Experiments with Python #

Below we add third-degree polynomial features and fit a curve to data generated from a cubic function plus noise.

from __future__ import annotations

import japanize_matplotlib
import matplotlib.pyplot as plt
import numpy as np
from sklearn.linear_model import LinearRegression
from sklearn.metrics import mean_squared_error
from sklearn.pipeline import make_pipeline
from sklearn.preprocessing import PolynomialFeatures


def compare_polynomial_regression(
    n_samples: int = 200,
    degree: int = 3,
    noise_scale: float = 2.0,
    label_observations: str = "observations",
    label_true_curve: str = "true curve",
    label_linear: str = "linear regression",
    label_poly_template: str = "degree-{degree} polynomial",
) -> tuple[float, float]:
    """Fit linear vs. polynomial regression to a cubic trend and plot the results.

    Args:
        n_samples: Number of synthetic samples generated along the curve.
        degree: Polynomial degree used in the feature expansion.
        noise_scale: Standard deviation of the Gaussian noise added to targets.

    Returns:
        A tuple containing the mean-squared errors of (linear, polynomial) models.
    """
    japanize_matplotlib.japanize()
    rng = np.random.default_rng(seed=42)

    x: np.ndarray = np.linspace(-3.0, 3.0, n_samples, dtype=float)
    y_true: np.ndarray = 0.5 * x**3 - 1.2 * x**2 + 2.0 * x + 1.5
    y_noisy: np.ndarray = y_true + rng.normal(scale=noise_scale, size=x.shape)
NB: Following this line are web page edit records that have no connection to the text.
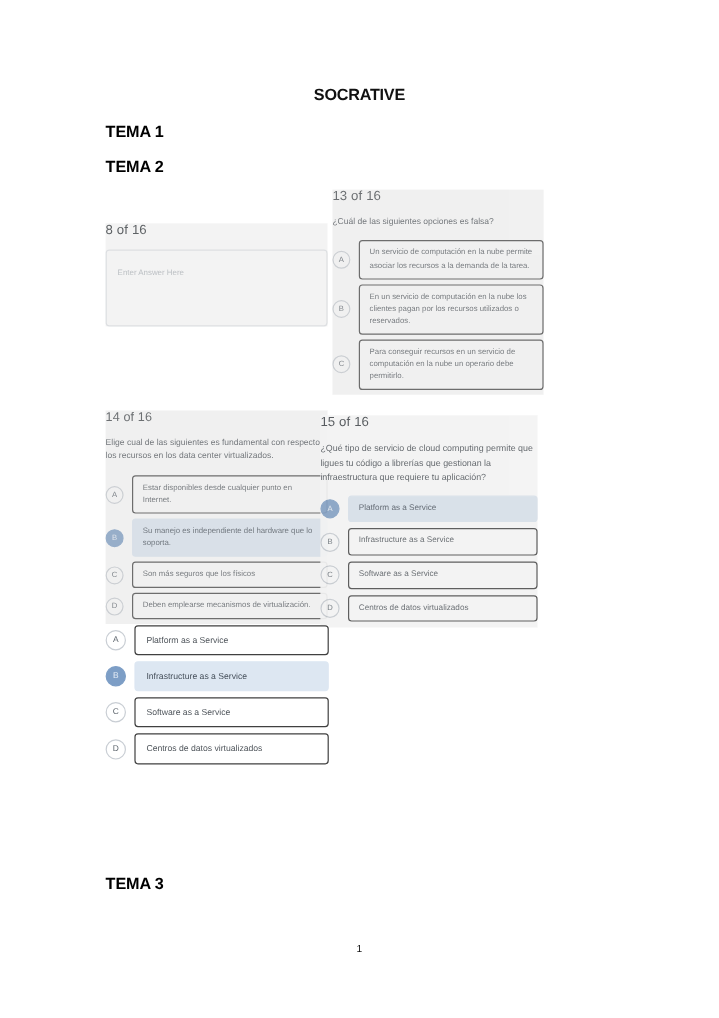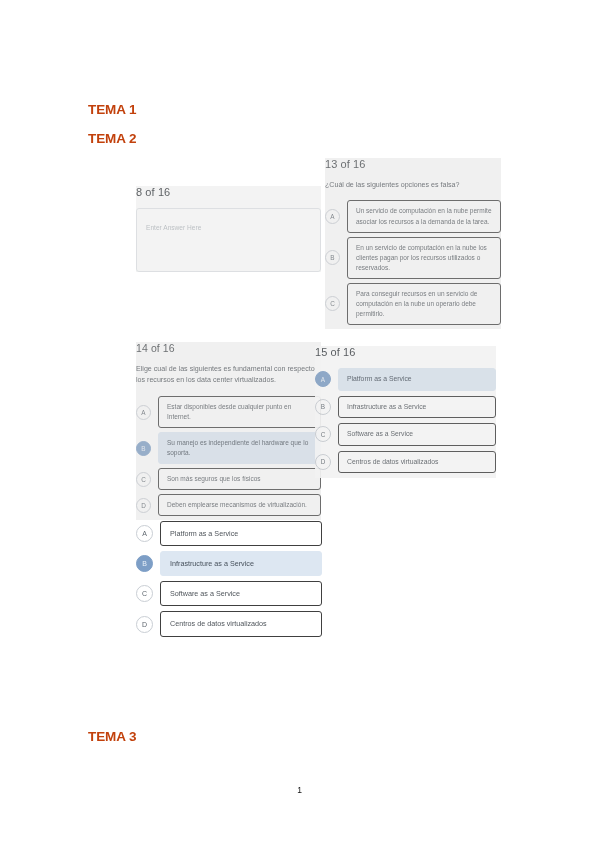--- a/index.html
+++ b/index.html
@@ -178,6 +178,7 @@
 
 <div class="page">
 
+  <div class="doc-title">SOCRATIVE</div>
 
   <div class="heading h-tema1">TEMA 1</div>
   <div class="heading h-tema2">TEMA 2</div>

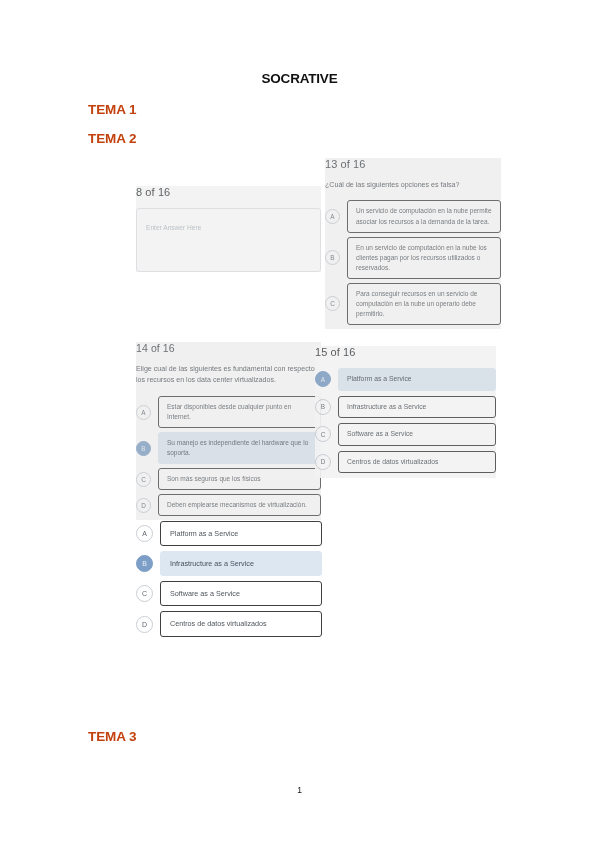--- a/index.html
+++ b/index.html
@@ -39,7 +39,7 @@
     left: 88px;
     font-size: 13.5px;
     font-weight: bold;
-    color: #c2410c;
+    color: #000000;
     letter-spacing: -0.1px;
   }
   .h-tema1 { top: 102px; }

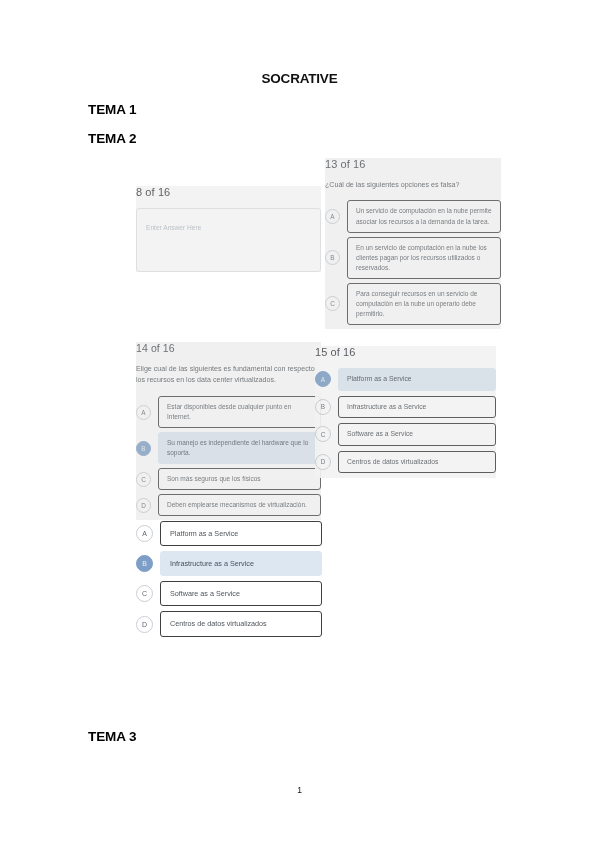--- a/index.html
+++ b/index.html
@@ -62,7 +62,6 @@
     background: #ffffff;
     box-sizing: border-box;
     font-family: "Liberation Sans", sans-serif;
-    margin-left: 48px;
   }
   .card.blurry {
     filter: blur(0.38px) contrast(0.80) brightness(1.06);

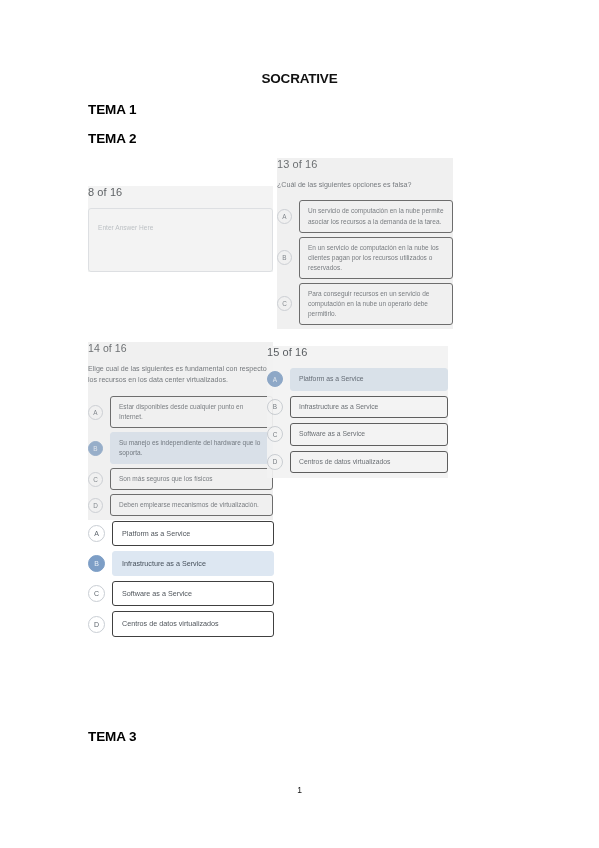--- a/index.html
+++ b/index.html
@@ -247,6 +247,7 @@
 
   <div class="card blurry" id="card-q15">
     <div class="card-counter">15 of 16</div>
+    <div class="card-question">¿Qué tipo de servicio de cloud computing permite que ligues tu código a librerías que gestionan la infraestructura que requiere tu aplicación?</div>
     <div class="options">
       <div class="option selected">
         <div class="option-letter">A</div>

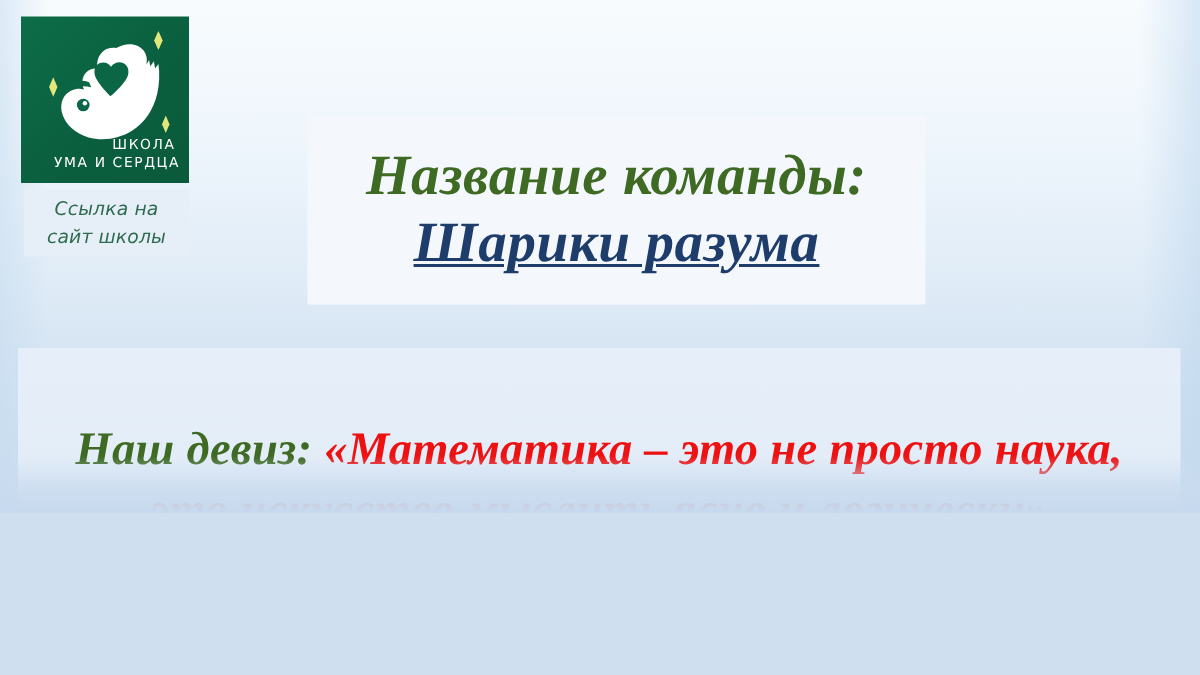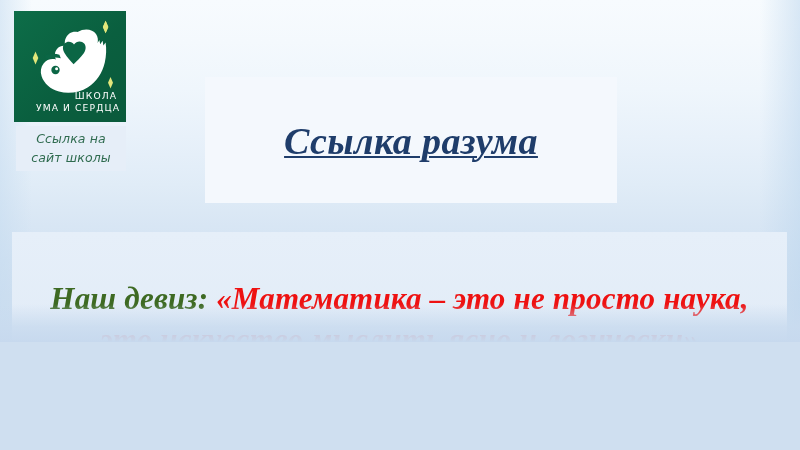--- a/index.html
+++ b/index.html
@@ -222,6 +222,7 @@
   </div>
 
   <div id="title-panel">
+    <div class="title-line" id="title-line-1">Название команды:</div>
     <div class="title-line" id="title-line-2">Ссылка разума</div>
   </div>
 

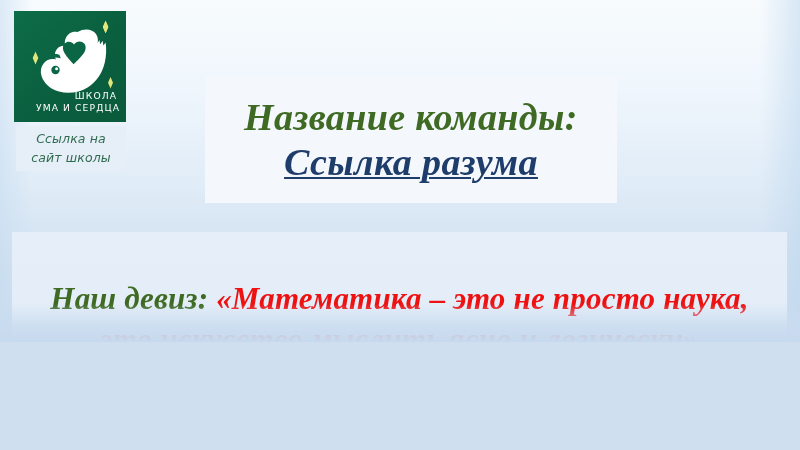--- a/index.html
+++ b/index.html
@@ -223,7 +223,7 @@
 
   <div id="title-panel">
     <div class="title-line" id="title-line-1">Название команды:</div>
-    <div class="title-line" id="title-line-2">Ссылка разума</div>
+    <div class="title-line" id="title-line-2">Шарики разума</div>
   </div>
 
   <div id="motto-panel">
    X: np.ndarray = x[:, np.newaxis]

    linear_model = LinearRegression()
    linear_model.fit(X, y_noisy)
    poly_model = make_pipeline(
        PolynomialFeatures(degree=degree, include_bias=False),
        LinearRegression(),
    )
    poly_model.fit(X, y_noisy)

    grid: np.ndarray = np.linspace(-3.5, 3.5, 300, dtype=float)[:, np.newaxis]
    linear_pred: np.ndarray = linear_model.predict(grid)
    poly_pred: np.ndarray = poly_model.predict(grid)
    true_curve: np.ndarray = (
        0.5 * grid.ravel()**3 - 1.2 * grid.ravel()**2 + 2.0 * grid.ravel() + 1.5
    )

    linear_mse: float = float(mean_squared_error(y_noisy, linear_model.predict(X)))
    poly_mse: float = float(mean_squared_error(y_noisy, poly_model.predict(X)))
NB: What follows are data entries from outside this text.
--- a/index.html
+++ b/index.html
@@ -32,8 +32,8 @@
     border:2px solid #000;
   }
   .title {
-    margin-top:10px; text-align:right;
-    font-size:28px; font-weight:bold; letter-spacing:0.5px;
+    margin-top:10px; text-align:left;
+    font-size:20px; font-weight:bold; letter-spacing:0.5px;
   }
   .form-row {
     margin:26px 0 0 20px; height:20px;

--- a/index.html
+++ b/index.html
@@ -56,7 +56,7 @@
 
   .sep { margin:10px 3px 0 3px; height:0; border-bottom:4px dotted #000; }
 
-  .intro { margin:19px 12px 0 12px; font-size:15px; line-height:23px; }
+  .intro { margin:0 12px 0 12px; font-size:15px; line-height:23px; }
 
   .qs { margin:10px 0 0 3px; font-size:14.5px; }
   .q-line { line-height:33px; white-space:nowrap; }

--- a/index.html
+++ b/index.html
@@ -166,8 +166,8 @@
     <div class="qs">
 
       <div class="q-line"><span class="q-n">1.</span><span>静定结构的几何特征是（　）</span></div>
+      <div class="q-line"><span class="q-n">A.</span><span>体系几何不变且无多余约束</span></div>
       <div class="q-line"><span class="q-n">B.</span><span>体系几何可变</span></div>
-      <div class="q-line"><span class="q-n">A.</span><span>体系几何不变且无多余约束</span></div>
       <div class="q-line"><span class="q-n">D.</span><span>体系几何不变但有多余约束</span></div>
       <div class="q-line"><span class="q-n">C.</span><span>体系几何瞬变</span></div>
    fig, ax = plt.subplots(figsize=(10, 5))
    ax.scatter(
        X,
        y_noisy,
        s=20,
        color="#ff7f0e",
        alpha=0.6,
        label=label_observations,
    )
    ax.plot(
        grid,
        true_curve,
        color="#2ca02c",
        linewidth=2,
        label=label_true_curve,
    )
    ax.plot(
        grid,
        linear_pred,
        color="#1f77b4",
        linestyle="--",
        linewidth=2,
        label=label_linear,
    )
    ax.plot(
        grid,
        poly_pred,
        color="#d62728",
        linewidth=2,
        label=label_poly_template.format(degree=degree),
    )
    ax.set_xlabel("input $x$")
    ax.set_ylabel("output $y$")
    ax.legend()
    fig.tight_layout()
    plt.show()

    return linear_mse, poly_mse


degree = 3
linear_mse, poly_mse = compare_polynomial_regression(degree=degree)
print(f"Linear regression MSE: {linear_mse:.3f}")
print(f"Degree-{degree} polynomial regression MSE: {poly_mse:.3f}")
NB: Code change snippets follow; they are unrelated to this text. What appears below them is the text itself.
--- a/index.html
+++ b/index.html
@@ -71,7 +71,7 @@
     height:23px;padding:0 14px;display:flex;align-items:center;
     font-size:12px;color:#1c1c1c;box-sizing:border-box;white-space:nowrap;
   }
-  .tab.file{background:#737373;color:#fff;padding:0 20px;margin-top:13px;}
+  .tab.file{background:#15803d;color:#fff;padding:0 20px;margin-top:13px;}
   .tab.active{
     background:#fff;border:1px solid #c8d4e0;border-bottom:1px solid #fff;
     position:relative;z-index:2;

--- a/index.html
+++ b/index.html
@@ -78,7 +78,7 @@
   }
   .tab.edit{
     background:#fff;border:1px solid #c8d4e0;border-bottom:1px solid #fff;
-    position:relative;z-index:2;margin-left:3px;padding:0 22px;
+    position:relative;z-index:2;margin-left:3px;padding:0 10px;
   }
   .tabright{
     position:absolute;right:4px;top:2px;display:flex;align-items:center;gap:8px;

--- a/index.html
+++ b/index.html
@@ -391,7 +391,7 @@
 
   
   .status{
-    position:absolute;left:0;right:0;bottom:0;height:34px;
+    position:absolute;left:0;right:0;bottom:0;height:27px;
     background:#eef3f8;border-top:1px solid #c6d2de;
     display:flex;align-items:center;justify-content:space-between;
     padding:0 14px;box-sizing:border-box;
polynomial-regression block 1

Reading the results #

  • Plain linear regression misses the curvature, especially near the center, while the cubic polynomial follows the true curve closely.
  • Increasing the degree improves training fit but can make extrapolation unstable.
  • Combining polynomial features with a regularized regression (e.g., Ridge) via a pipeline helps curb overfitting.

References #

  • Bishop, C. M. (2006). Pattern Recognition and Machine Learning. Springer.
  • Hastie, T., Tibshirani, R., & Friedman, J. (2009). The Elements of Statistical Learning. Springer.